WHAT THIS TASK INVOLVES — Only one stretch of the listing below is wanted. Give it again exactly, from the line with "[111,468,231,484] [46,504,281,519] [36,544,107,563]" through the line with "[83,808,95,822] 5 -> [122,854,133,866] 4".

MATERIAL PROVIDED —

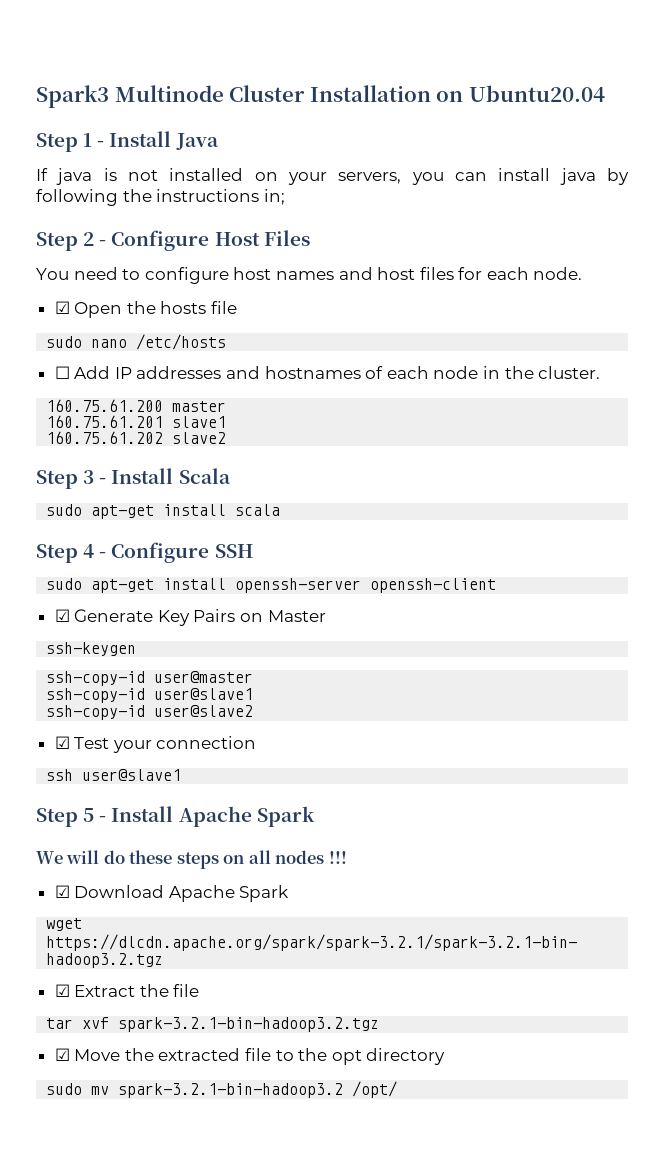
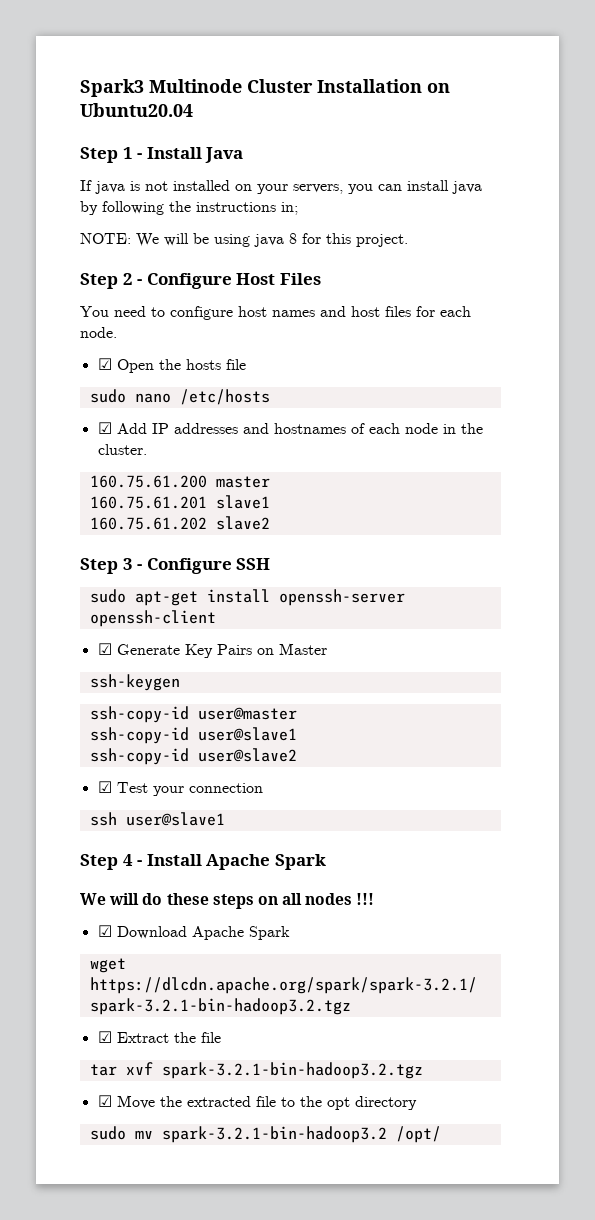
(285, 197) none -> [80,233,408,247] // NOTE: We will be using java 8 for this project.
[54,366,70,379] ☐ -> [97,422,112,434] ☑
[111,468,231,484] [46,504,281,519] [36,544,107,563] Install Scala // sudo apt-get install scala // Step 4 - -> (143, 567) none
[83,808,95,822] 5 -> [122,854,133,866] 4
* * *
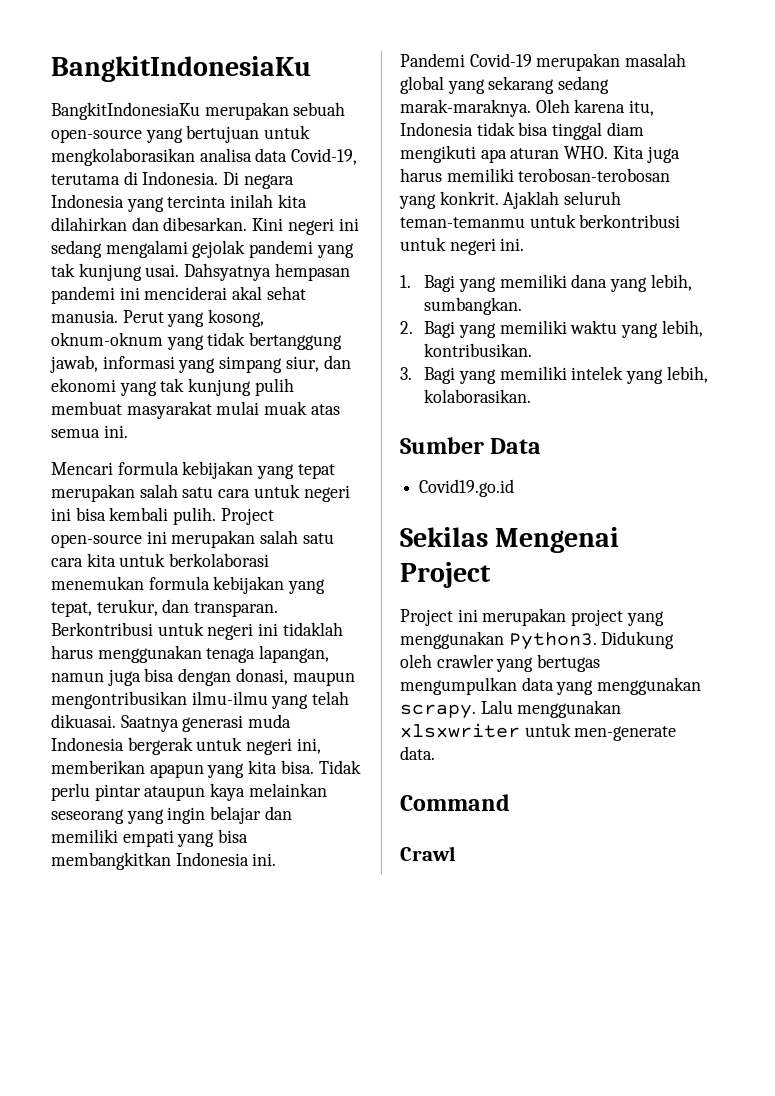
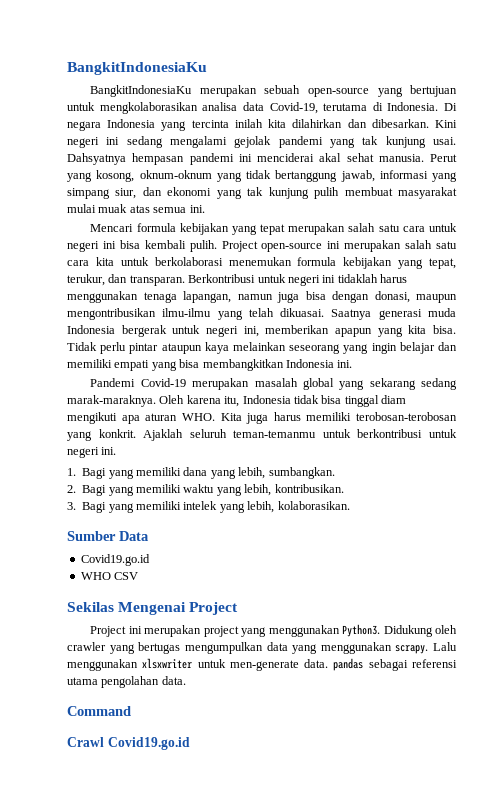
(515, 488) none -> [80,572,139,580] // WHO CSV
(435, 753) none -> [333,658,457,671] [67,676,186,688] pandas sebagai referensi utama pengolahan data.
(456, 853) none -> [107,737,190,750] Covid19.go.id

EXERCISE OUTPUT —
[111,468,231,484] [46,504,281,519] [36,544,107,563] Install Scala // sudo apt-get install scala // Step 4 - -> (143, 567) none
[83,808,95,822] 5 -> [122,854,133,866] 4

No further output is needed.